HMRC helplines closed – who will suffer the most?

14 June 2023

As an experiment, I tried to see how to obtain a paper return, as people would need to do if they did not wish to submit online and had minimal internet access. The deadline for submitting a paper return for the 2022/23 tax year is 31 October 2023 and there were reportedly over 385,000 taxpayers who still submitted paper tax returns for the 2021/22 tax year. Will these taxpayers have a fighting chance of avoiding a £100 late filing penalty or is HMRC set for a windfall from fines of its own making by closing down the phonelines?

HMRC initially announced this year that it would stop people from downloading paper tax returns from its website, only to later U-turn on this decision. Unfortunately, this detail does not appear to have made it through to HMRC’s website. The guidance clearly indicates that individuals should still phone for a paper return. If one were to persist in their search, and it’s unclear why they would, you can find a blank 2022/23 tax return that could seemingly be printed off. However, many taxpayers will no doubt be deterred by the advice on the HMRC website page stating that the return is ‘for reference only’.

Putting myself back in the shoes of a taxpayer who came up against these barriers, I followed the guidance to try and find a phone number to request a paper return. I located a number online without excessive difficulty, and I called the line, which was still open. It rather firmly advised me I should file online and went silent. Luckily, I did not hang up and it then admitted I could still do a paper return and they could send me one but it could take two weeks to get there.

So far so good. Then there was another hiatus and I was told that all of their lines were too busy to deal with me and I should call back.

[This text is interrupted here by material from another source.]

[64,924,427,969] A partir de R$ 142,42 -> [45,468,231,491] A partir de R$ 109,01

Disappointing.

I was surprised that during the call they suggested calling the self-assessment helpline, with no warning of its closure. I thought I would give it a try and was told it was closed until 4 September, so both HMRC’s website and recorded communications are not up to date.

They did suggest using the chatbot, so I thought I would give that a shot. It was surprisingly hard to find, but I gamely asked it how to get a paper return. Unfortunately, it directed me back to the original links I found at the start of my quest, and I surrendered.

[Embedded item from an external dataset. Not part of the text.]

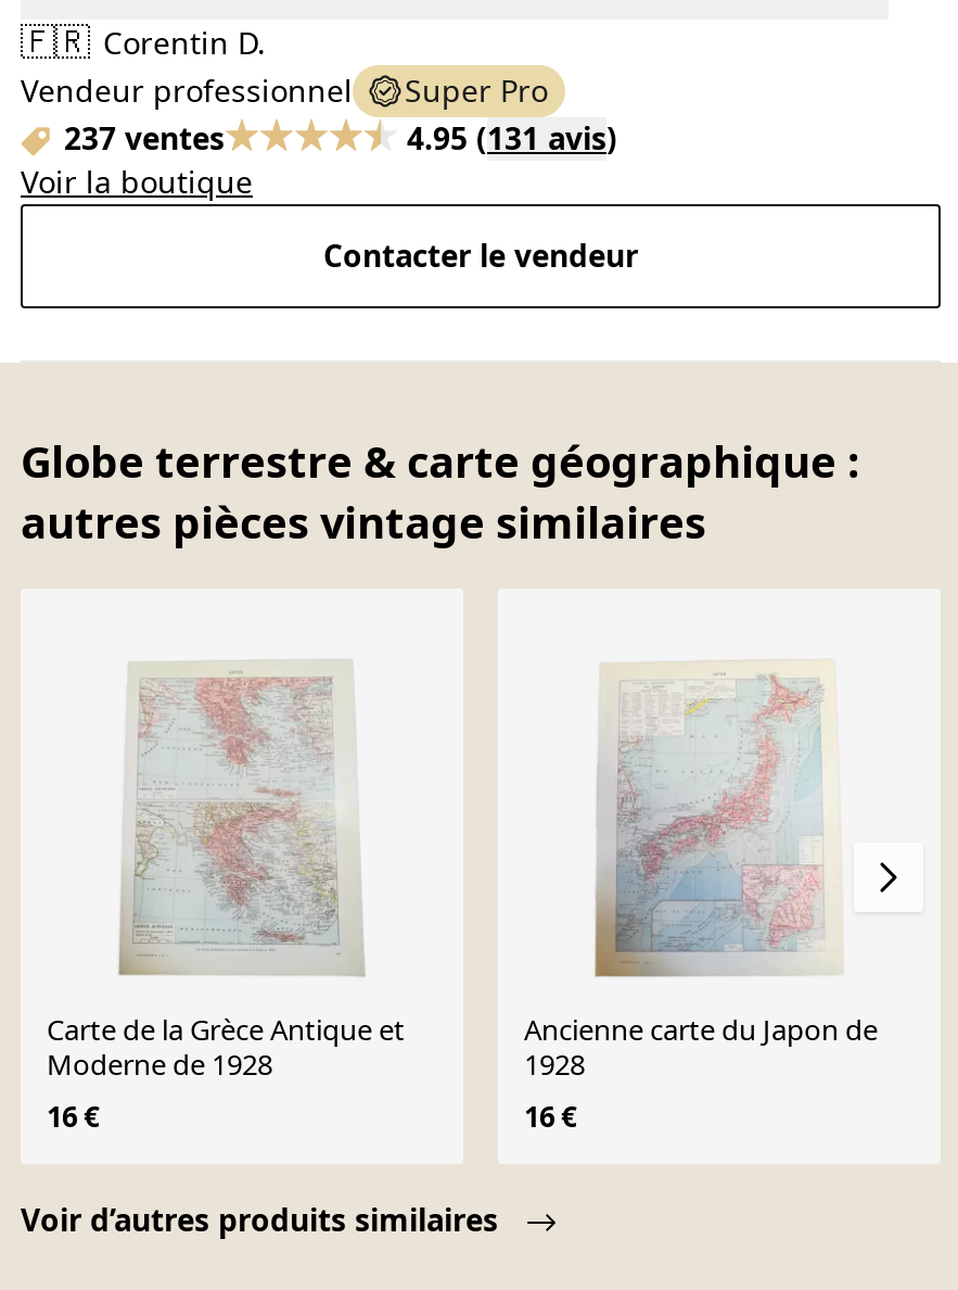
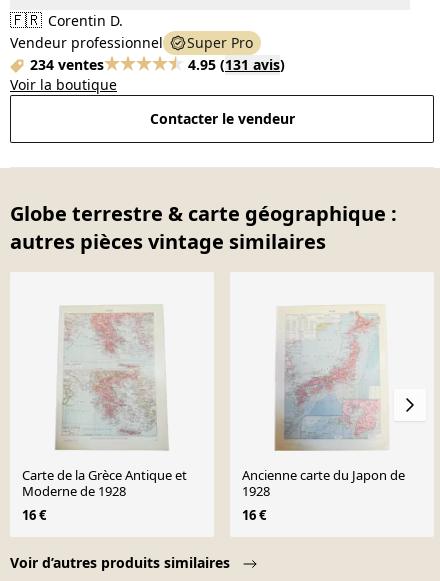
[64,117,225,158] 237 ventes -> [30,55,104,74] 234 ventes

If somebody who is experienced with computers and does not have to use assistive technology has this much trouble, there seems little hope for the digitally excluded. Apart from anything else, I obtained the original number via the internet and I am not sure how else I would obtain it, even if it was of little use in the end.

I suppose one could write in requesting a form, but we all know that HMRC’s post is also heavily in arrears. There is every chance the request would not be actioned until after the 31 October deadline.

In particular the silences which sounded like the call was over and that what I wanted was impossible, and the directions to the closed helpline were very disappointing. As far as calling back for the form I would presumably have to go through the whole process again, there was no option to wait to speak to an assistant even if I wanted to, and I was cut off. This could be an extremely long process.

HMRC has to understand that no one can cover every possibility with a website and that there is a substantial portion of the population who do not access services via computers. These people need help and support, not a chatbot. At the moment, even obtaining a paper tax return from HMRC is more like a quest than a simple request.